[Web page revision data]
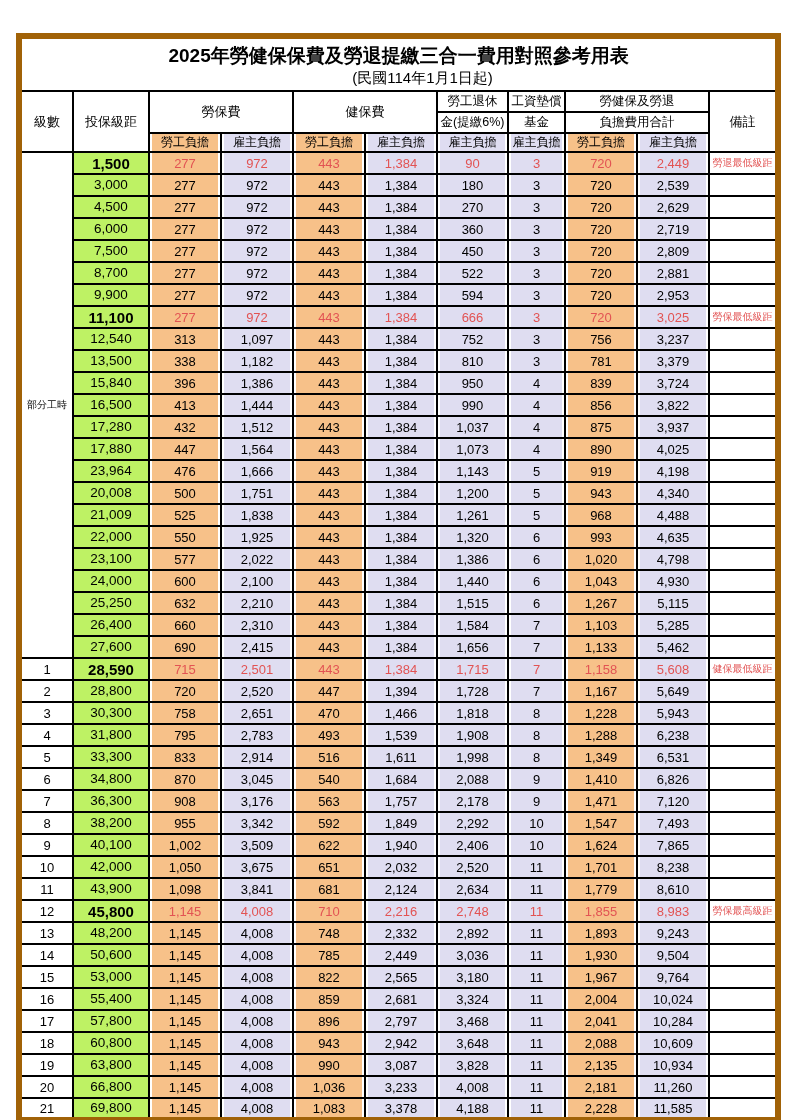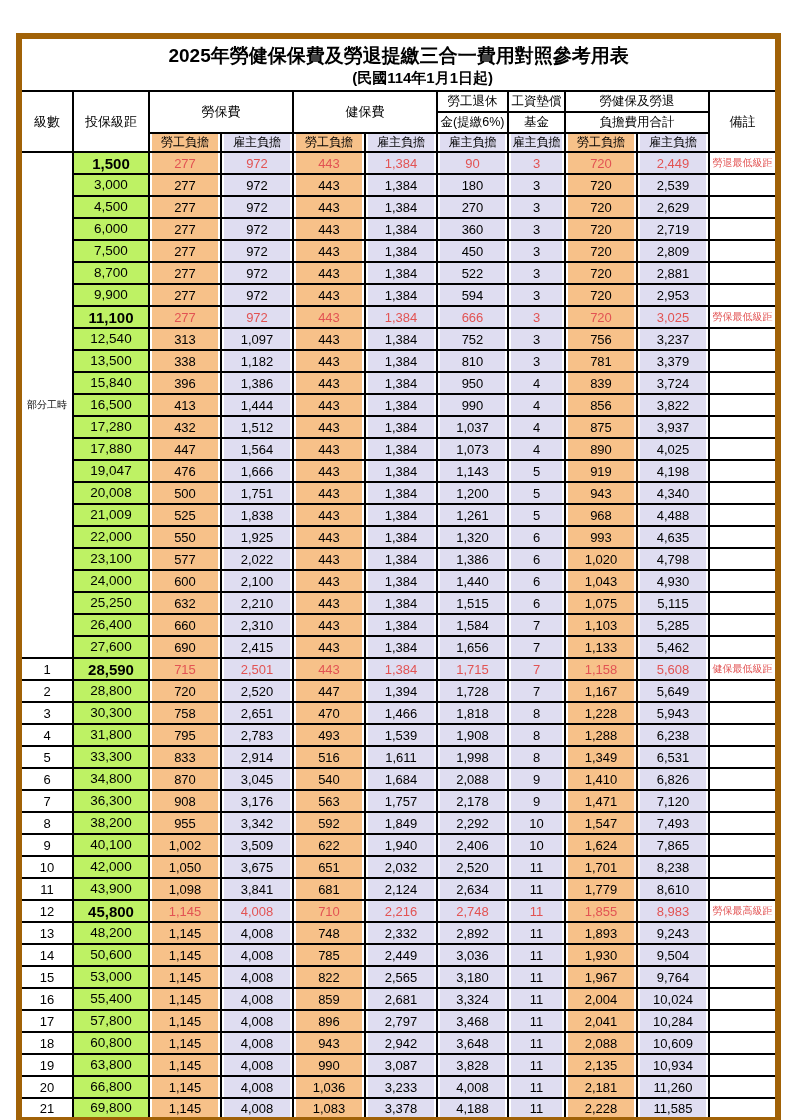--- a/index.html
+++ b/index.html
@@ -25,7 +25,7 @@
   }
   .title-cell { height:55px; background:#fff; }
   .title-line1 { font-size:19px; font-weight:bold; line-height:1.45; }
-  .title-line2 { font-size:15px; font-weight:bold; line-height:1.2;margin-left:48px; }
+  .title-line2 { font-size:15px; font-weight:normal; line-height:1.2;margin-left:48px; }
   thead th { font-weight:normal; }
   .h1 { height:21px; font-size:13px; }
   .h2 { height:21px; font-size:12.5px; }

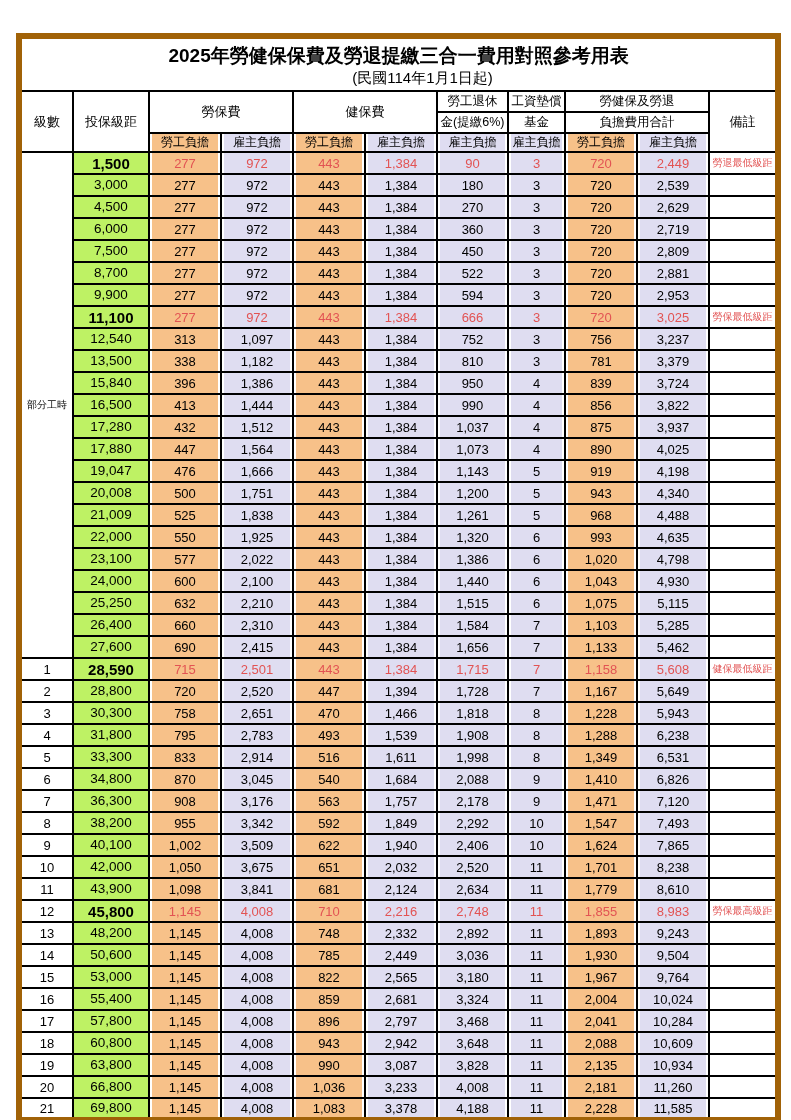--- a/index.html
+++ b/index.html
@@ -264,7 +264,7 @@
         <td class="remark"></td>
       </tr>
       <tr>
-        <td class="bracket">19,047</td>
+        <td class="bracket">23,964</td>
         <td class="val emp">476</td>
         <td class="val er">1,666</td>
         <td class="val emp">443</td>

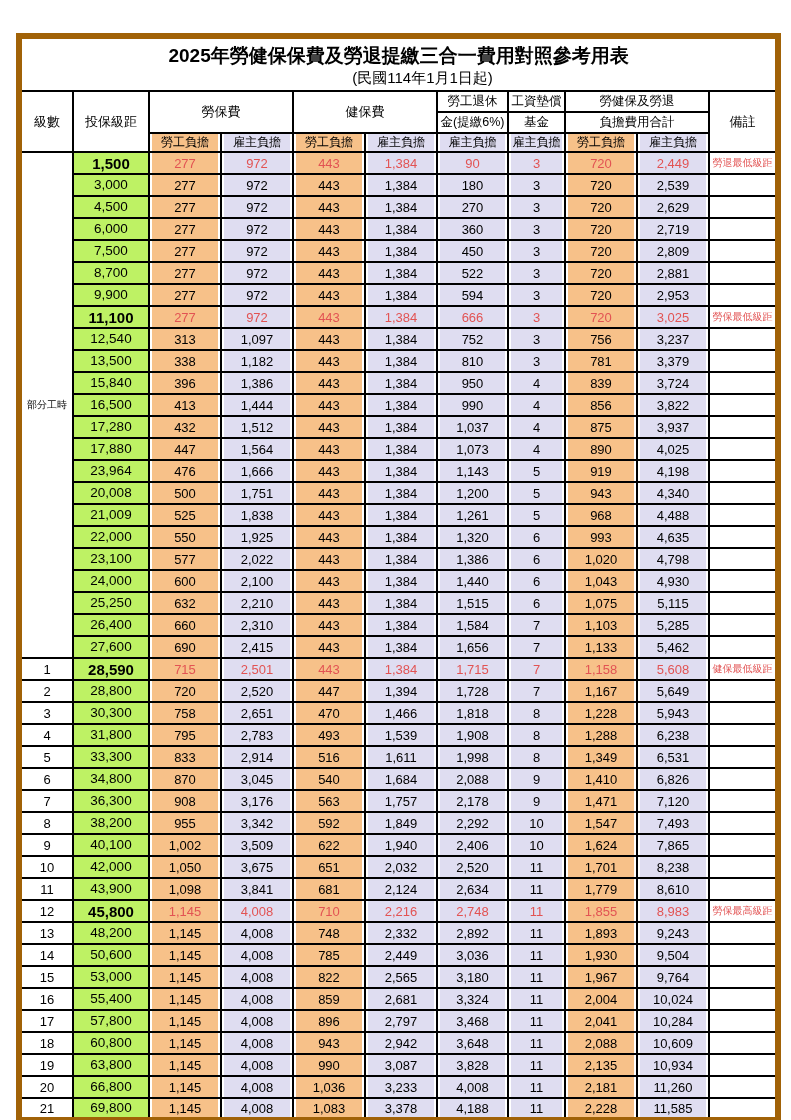--- a/index.html
+++ b/index.html
@@ -343,7 +343,7 @@
         <td class="val er">1,384</td>
         <td class="val er">1,515</td>
         <td class="val er">6</td>
-        <td class="val emp">1,075</td>
+        <td class="val emp">1,267</td>
         <td class="val er">5,115</td>
         <td class="remark"></td>
       </tr>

*WORK ITEM:* Every line of the data should be copied as it stands, without the images.

*TASK RESPONSE:*
--- a/index.html
+++ b/index.html
@@ -25,7 +25,7 @@
   }
   .title-cell { height:55px; background:#fff; }
   .title-line1 { font-size:19px; font-weight:bold; line-height:1.45; }
-  .title-line2 { font-size:15px; font-weight:bold; line-height:1.2;margin-left:48px; }
+  .title-line2 { font-size:15px; font-weight:normal; line-height:1.2;margin-left:48px; }
   thead th { font-weight:normal; }
   .h1 { height:21px; font-size:13px; }
   .h2 { height:21px; font-size:12.5px; }

--- a/index.html
+++ b/index.html
@@ -264,7 +264,7 @@
         <td class="remark"></td>
       </tr>
       <tr>
-        <td class="bracket">19,047</td>
+        <td class="bracket">23,964</td>
         <td class="val emp">476</td>
         <td class="val er">1,666</td>
         <td class="val emp">443</td>

--- a/index.html
+++ b/index.html
@@ -343,7 +343,7 @@
         <td class="val er">1,384</td>
         <td class="val er">1,515</td>
         <td class="val er">6</td>
-        <td class="val emp">1,075</td>
+        <td class="val emp">1,267</td>
         <td class="val er">5,115</td>
         <td class="remark"></td>
       </tr>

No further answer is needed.